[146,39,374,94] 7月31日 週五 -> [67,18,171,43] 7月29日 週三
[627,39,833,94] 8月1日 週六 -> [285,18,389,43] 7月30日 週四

--

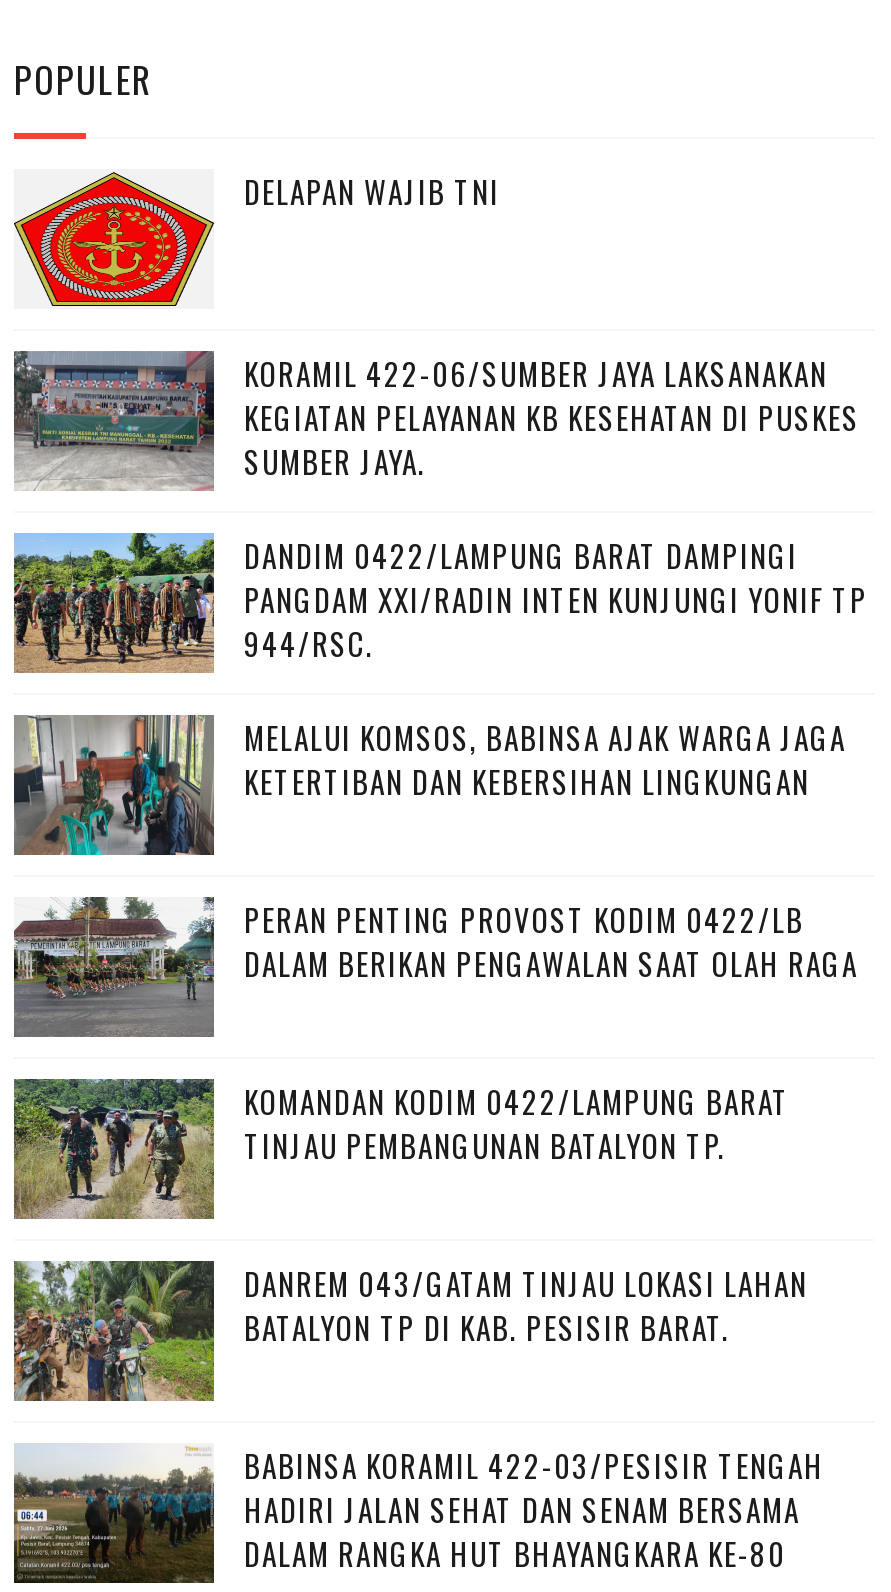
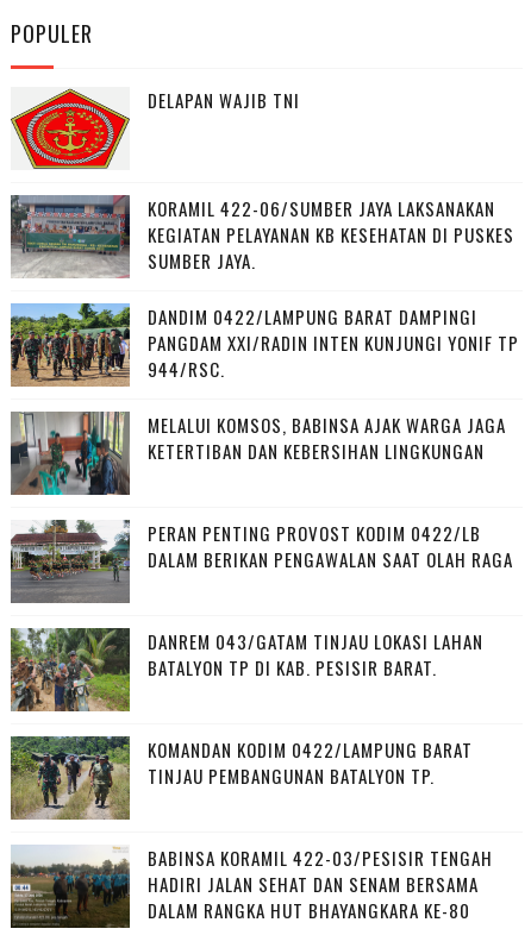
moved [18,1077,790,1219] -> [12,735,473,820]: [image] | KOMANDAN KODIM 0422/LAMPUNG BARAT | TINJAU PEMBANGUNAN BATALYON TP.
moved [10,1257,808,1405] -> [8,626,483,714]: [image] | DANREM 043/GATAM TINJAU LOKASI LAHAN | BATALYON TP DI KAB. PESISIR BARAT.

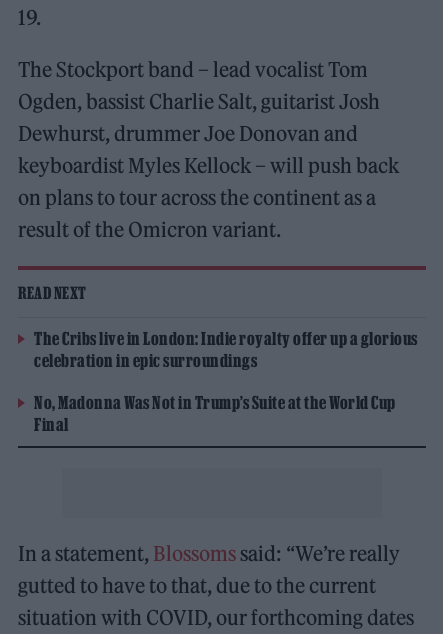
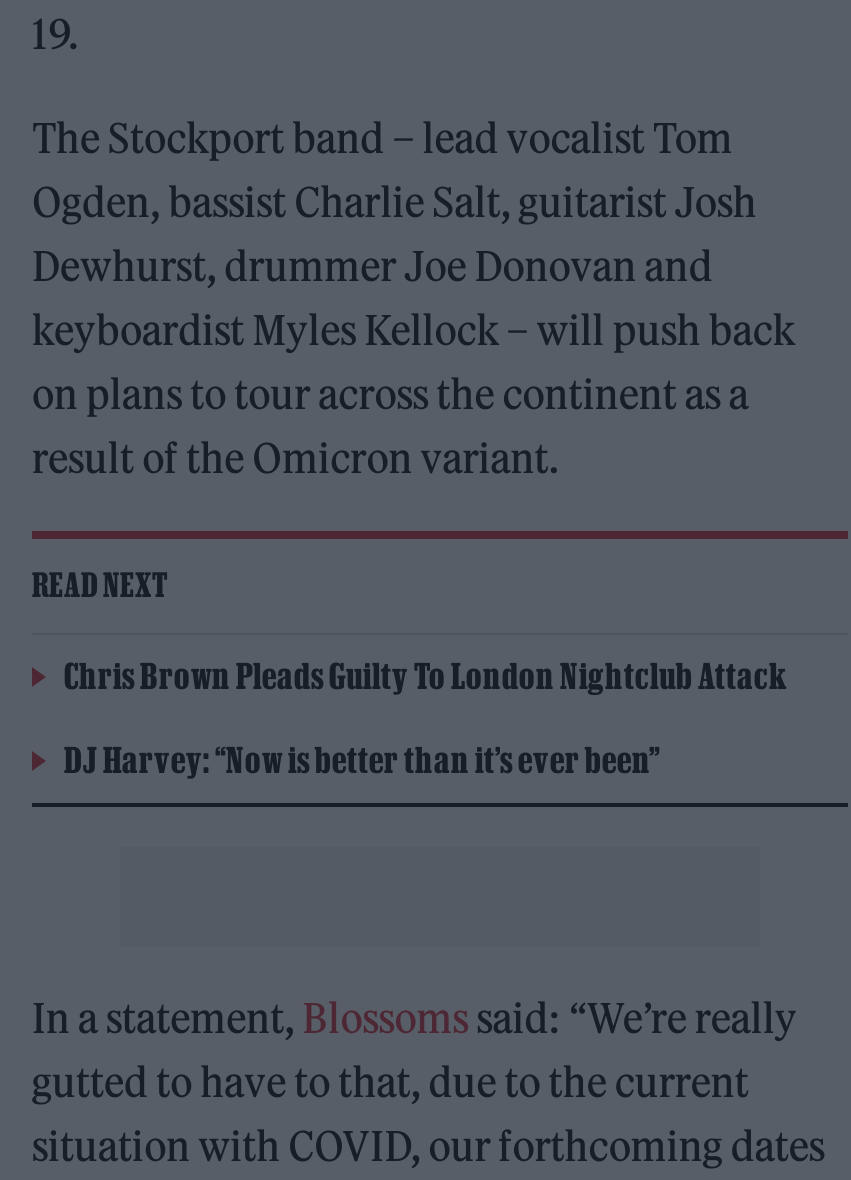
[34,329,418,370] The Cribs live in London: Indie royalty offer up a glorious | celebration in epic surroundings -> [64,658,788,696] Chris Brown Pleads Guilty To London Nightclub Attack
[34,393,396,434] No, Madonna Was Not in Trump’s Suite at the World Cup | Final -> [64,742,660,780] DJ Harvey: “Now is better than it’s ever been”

* _Work item_:
Out of the material above, output word for word the line with "[146,39,374,94] 7月31日 週五", the line with "[627,39,833,94] 8月1日 週六", and all lines between them, with nothing else.

* _Response box_:
[146,39,374,94] 7月31日 週五 -> [67,18,171,43] 7月29日 週三
[627,39,833,94] 8月1日 週六 -> [285,18,389,43] 7月30日 週四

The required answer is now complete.